Code change snippets
-*-*-

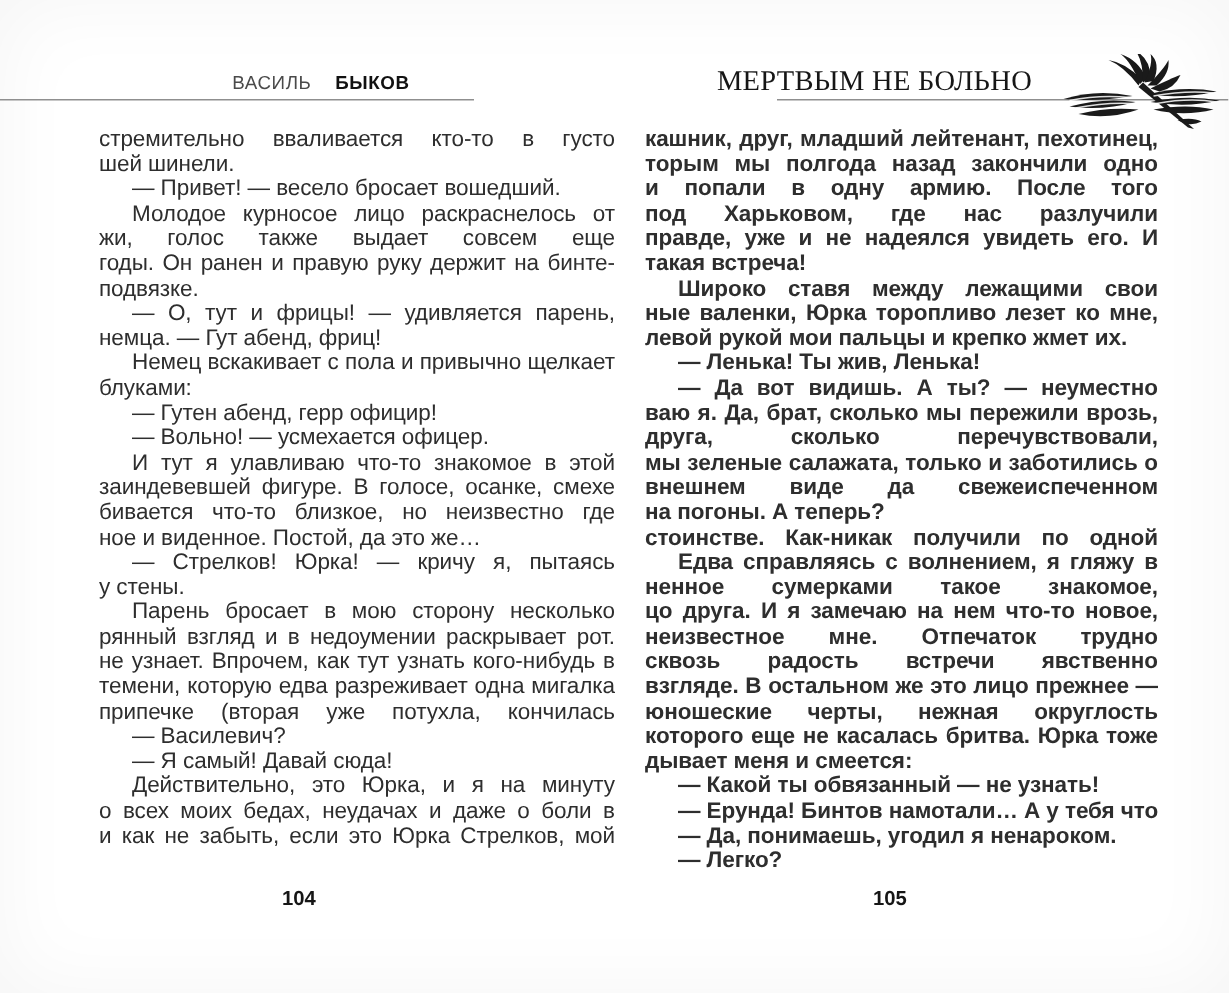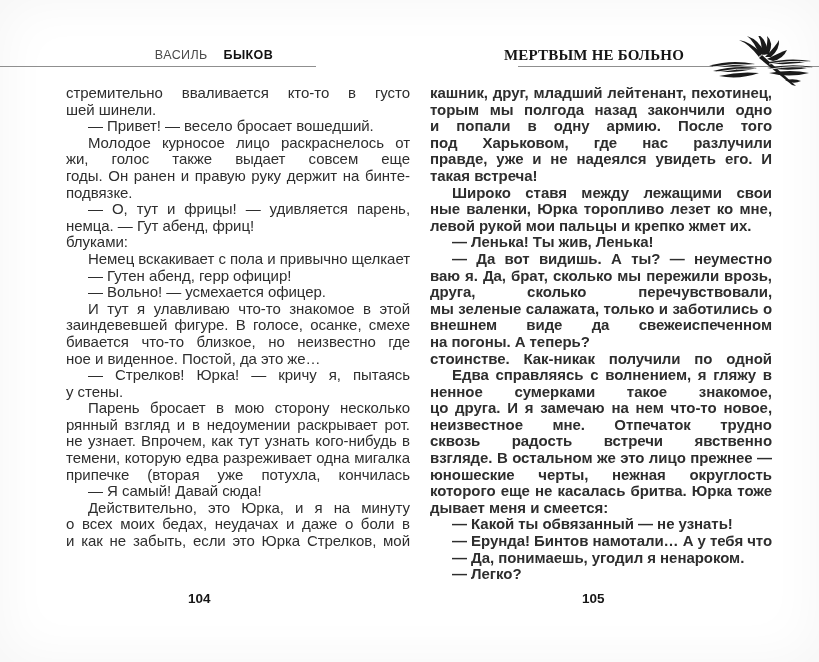--- a/index.html
+++ b/index.html
@@ -33,10 +33,10 @@
   .running-head.left .author-first { font-weight: 400; color: #4a4a4a; }
   .running-head.left .author-last  { font-weight: 700; color: #111; padding-left: 12px; }
   .running-head.right {
-    left: 444px;
+    left: 433px;
     font-family: "Liberation Serif", serif;
-    font-weight: 700;
-    font-size: 15px;
+    font-weight: 400;
+    font-size: 19px;
     letter-spacing: 0.2px;
   }
   .head-rule {

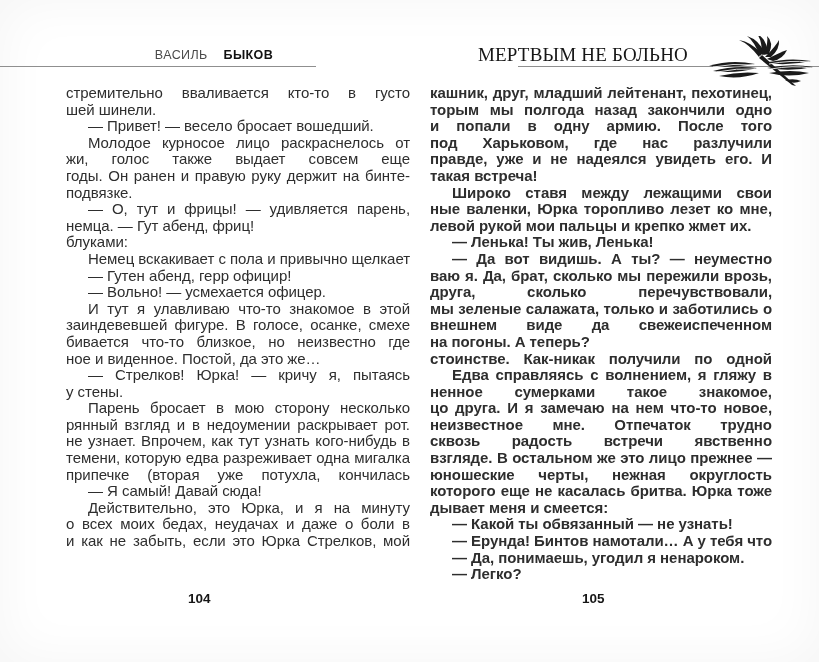--- a/index.html
+++ b/index.html
@@ -151,8 +151,8 @@
         <div class="line">немца. — Гут абенд, фриц!</div>
       </div>
       <div class="para">
+        <div class="line jfull indent">Немец вскакивает с пола и привычно щелкает ка-</div>
         <div class="line">блуками:</div>
-        <div class="line jfull indent">Немец вскакивает с пола и привычно щелкает ка-</div>
       </div>
       <div class="para">
         <div class="line indent">— Гутен абенд, герр официр!</div>

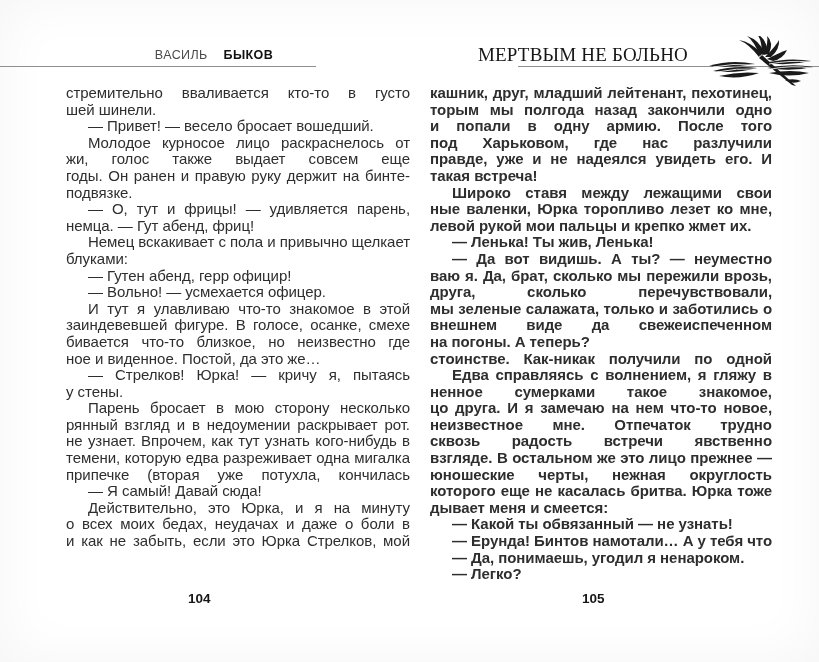--- a/index.html
+++ b/index.html
@@ -178,6 +178,9 @@
         <div class="line jfull">припечке (вторая уже потухла, кончилась «горюч-</div>
       </div>
       <div class="para">
+        <div class="line indent">— Василевич?</div>
+      </div>
+      <div class="para">
         <div class="line indent">— Я самый! Давай сюда!</div>
       </div>
       <div class="para">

-*-*-

Exercise details: Could you return every line from the entries above in which the string "абенд" occurs?

Result below:
         <div class="line">немца. — Гут абенд, фриц!</div>
         <div class="line indent">— Гутен абенд, герр официр!</div>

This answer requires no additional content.